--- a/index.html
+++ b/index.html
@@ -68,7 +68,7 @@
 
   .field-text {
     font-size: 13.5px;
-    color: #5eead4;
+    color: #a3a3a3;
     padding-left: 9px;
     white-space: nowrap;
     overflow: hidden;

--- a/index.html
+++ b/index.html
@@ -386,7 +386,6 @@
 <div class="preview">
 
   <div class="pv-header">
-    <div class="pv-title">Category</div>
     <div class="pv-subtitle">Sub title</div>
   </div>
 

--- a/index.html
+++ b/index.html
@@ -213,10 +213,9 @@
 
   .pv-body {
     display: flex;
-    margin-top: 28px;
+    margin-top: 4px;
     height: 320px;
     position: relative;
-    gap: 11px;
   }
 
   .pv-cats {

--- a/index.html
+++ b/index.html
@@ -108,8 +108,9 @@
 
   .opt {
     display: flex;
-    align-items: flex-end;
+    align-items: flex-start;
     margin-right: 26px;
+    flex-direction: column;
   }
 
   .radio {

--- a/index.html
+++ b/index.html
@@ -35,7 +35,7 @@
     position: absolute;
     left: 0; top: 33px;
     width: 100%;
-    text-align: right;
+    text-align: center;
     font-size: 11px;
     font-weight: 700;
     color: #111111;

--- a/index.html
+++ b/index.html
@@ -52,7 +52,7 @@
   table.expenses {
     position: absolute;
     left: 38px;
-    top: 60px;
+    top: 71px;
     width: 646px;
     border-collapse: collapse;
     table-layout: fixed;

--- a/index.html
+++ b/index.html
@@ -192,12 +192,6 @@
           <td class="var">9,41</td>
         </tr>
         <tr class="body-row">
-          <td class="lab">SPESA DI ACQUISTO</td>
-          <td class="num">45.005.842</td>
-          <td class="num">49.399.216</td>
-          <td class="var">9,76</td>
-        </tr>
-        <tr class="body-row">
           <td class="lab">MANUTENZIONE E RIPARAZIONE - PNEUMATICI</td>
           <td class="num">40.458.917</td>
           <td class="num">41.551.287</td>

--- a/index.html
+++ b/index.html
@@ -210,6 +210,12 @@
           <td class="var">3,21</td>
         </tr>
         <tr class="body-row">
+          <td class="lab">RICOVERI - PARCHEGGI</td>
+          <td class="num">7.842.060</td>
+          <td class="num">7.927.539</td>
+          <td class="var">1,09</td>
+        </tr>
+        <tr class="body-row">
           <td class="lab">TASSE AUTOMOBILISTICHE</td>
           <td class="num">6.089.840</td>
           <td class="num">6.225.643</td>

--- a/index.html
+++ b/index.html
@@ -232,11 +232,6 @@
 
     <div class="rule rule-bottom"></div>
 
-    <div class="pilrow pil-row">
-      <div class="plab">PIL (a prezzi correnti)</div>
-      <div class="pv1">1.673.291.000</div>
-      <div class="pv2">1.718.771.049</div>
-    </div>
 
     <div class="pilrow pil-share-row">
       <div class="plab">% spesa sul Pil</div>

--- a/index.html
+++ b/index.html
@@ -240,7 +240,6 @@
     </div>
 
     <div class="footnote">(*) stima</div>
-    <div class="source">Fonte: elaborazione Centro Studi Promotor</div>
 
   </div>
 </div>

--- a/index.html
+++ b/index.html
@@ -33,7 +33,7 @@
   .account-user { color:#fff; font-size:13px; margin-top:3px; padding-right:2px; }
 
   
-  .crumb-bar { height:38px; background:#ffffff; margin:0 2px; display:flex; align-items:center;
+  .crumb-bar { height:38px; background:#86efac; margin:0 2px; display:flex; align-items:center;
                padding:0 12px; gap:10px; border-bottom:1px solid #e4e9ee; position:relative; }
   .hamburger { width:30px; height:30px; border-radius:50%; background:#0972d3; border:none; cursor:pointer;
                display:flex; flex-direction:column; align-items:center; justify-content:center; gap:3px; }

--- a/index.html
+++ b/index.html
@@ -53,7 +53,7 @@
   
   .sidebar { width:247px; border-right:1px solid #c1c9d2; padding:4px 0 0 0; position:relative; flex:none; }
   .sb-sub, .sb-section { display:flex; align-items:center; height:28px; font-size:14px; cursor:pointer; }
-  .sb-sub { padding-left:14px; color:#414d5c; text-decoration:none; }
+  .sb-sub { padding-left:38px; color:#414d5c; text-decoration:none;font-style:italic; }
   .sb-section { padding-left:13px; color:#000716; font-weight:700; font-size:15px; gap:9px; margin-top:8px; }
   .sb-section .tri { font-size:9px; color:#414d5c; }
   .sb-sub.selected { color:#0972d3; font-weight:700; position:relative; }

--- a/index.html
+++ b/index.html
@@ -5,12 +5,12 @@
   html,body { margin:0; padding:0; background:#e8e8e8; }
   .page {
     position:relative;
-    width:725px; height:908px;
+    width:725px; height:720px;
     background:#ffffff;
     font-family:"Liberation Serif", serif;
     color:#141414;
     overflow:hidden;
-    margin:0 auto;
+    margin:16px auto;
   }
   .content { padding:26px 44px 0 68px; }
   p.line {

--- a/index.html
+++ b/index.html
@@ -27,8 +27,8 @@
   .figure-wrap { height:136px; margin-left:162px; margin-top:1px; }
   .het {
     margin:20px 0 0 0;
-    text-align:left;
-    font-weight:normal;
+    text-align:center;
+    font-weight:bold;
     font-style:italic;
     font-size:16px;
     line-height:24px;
=-=-=-=-=
(TASK OBJECTIVE) Please return the records above in their exact form.

(RESPONSE AREA)
--- a/index.html
+++ b/index.html
@@ -68,7 +68,7 @@
 
   .field-text {
     font-size: 13.5px;
-    color: #5eead4;
+    color: #a3a3a3;
     padding-left: 9px;
     white-space: nowrap;
     overflow: hidden;

--- a/index.html
+++ b/index.html
@@ -386,7 +386,6 @@
 <div class="preview">
 
   <div class="pv-header">
-    <div class="pv-title">Category</div>
     <div class="pv-subtitle">Sub title</div>
   </div>
 

--- a/index.html
+++ b/index.html
@@ -213,10 +213,9 @@
 
   .pv-body {
     display: flex;
-    margin-top: 28px;
+    margin-top: 4px;
     height: 320px;
     position: relative;
-    gap: 11px;
   }
 
   .pv-cats {

--- a/index.html
+++ b/index.html
@@ -108,8 +108,9 @@
 
   .opt {
     display: flex;
-    align-items: flex-end;
+    align-items: flex-start;
     margin-right: 26px;
+    flex-direction: column;
   }
 
   .radio {

--- a/index.html
+++ b/index.html
@@ -35,7 +35,7 @@
     position: absolute;
     left: 0; top: 33px;
     width: 100%;
-    text-align: right;
+    text-align: center;
     font-size: 11px;
     font-weight: 700;
     color: #111111;

--- a/index.html
+++ b/index.html
@@ -52,7 +52,7 @@
   table.expenses {
     position: absolute;
     left: 38px;
-    top: 60px;
+    top: 71px;
     width: 646px;
     border-collapse: collapse;
     table-layout: fixed;

--- a/index.html
+++ b/index.html
@@ -192,12 +192,6 @@
           <td class="var">9,41</td>
         </tr>
         <tr class="body-row">
-          <td class="lab">SPESA DI ACQUISTO</td>
-          <td class="num">45.005.842</td>
-          <td class="num">49.399.216</td>
-          <td class="var">9,76</td>
-        </tr>
-        <tr class="body-row">
           <td class="lab">MANUTENZIONE E RIPARAZIONE - PNEUMATICI</td>
           <td class="num">40.458.917</td>
           <td class="num">41.551.287</td>

--- a/index.html
+++ b/index.html
@@ -210,6 +210,12 @@
           <td class="var">3,21</td>
         </tr>
         <tr class="body-row">
+          <td class="lab">RICOVERI - PARCHEGGI</td>
+          <td class="num">7.842.060</td>
+          <td class="num">7.927.539</td>
+          <td class="var">1,09</td>
+        </tr>
+        <tr class="body-row">
           <td class="lab">TASSE AUTOMOBILISTICHE</td>
           <td class="num">6.089.840</td>
           <td class="num">6.225.643</td>

--- a/index.html
+++ b/index.html
@@ -232,11 +232,6 @@
 
     <div class="rule rule-bottom"></div>
 
-    <div class="pilrow pil-row">
-      <div class="plab">PIL (a prezzi correnti)</div>
-      <div class="pv1">1.673.291.000</div>
-      <div class="pv2">1.718.771.049</div>
-    </div>
 
     <div class="pilrow pil-share-row">
       <div class="plab">% spesa sul Pil</div>

--- a/index.html
+++ b/index.html
@@ -240,7 +240,6 @@
     </div>
 
     <div class="footnote">(*) stima</div>
-    <div class="source">Fonte: elaborazione Centro Studi Promotor</div>
 
   </div>
 </div>

--- a/index.html
+++ b/index.html
@@ -33,7 +33,7 @@
   .account-user { color:#fff; font-size:13px; margin-top:3px; padding-right:2px; }
 
   
-  .crumb-bar { height:38px; background:#ffffff; margin:0 2px; display:flex; align-items:center;
+  .crumb-bar { height:38px; background:#86efac; margin:0 2px; display:flex; align-items:center;
                padding:0 12px; gap:10px; border-bottom:1px solid #e4e9ee; position:relative; }
   .hamburger { width:30px; height:30px; border-radius:50%; background:#0972d3; border:none; cursor:pointer;
                display:flex; flex-direction:column; align-items:center; justify-content:center; gap:3px; }

--- a/index.html
+++ b/index.html
@@ -53,7 +53,7 @@
   
   .sidebar { width:247px; border-right:1px solid #c1c9d2; padding:4px 0 0 0; position:relative; flex:none; }
   .sb-sub, .sb-section { display:flex; align-items:center; height:28px; font-size:14px; cursor:pointer; }
-  .sb-sub { padding-left:14px; color:#414d5c; text-decoration:none; }
+  .sb-sub { padding-left:38px; color:#414d5c; text-decoration:none;font-style:italic; }
   .sb-section { padding-left:13px; color:#000716; font-weight:700; font-size:15px; gap:9px; margin-top:8px; }
   .sb-section .tri { font-size:9px; color:#414d5c; }
   .sb-sub.selected { color:#0972d3; font-weight:700; position:relative; }

--- a/index.html
+++ b/index.html
@@ -5,12 +5,12 @@
   html,body { margin:0; padding:0; background:#e8e8e8; }
   .page {
     position:relative;
-    width:725px; height:908px;
+    width:725px; height:720px;
     background:#ffffff;
     font-family:"Liberation Serif", serif;
     color:#141414;
     overflow:hidden;
-    margin:0 auto;
+    margin:16px auto;
   }
   .content { padding:26px 44px 0 68px; }
   p.line {

--- a/index.html
+++ b/index.html
@@ -27,8 +27,8 @@
   .figure-wrap { height:136px; margin-left:162px; margin-top:1px; }
   .het {
     margin:20px 0 0 0;
-    text-align:left;
-    font-weight:normal;
+    text-align:center;
+    font-weight:bold;
     font-style:italic;
     font-size:16px;
     line-height:24px;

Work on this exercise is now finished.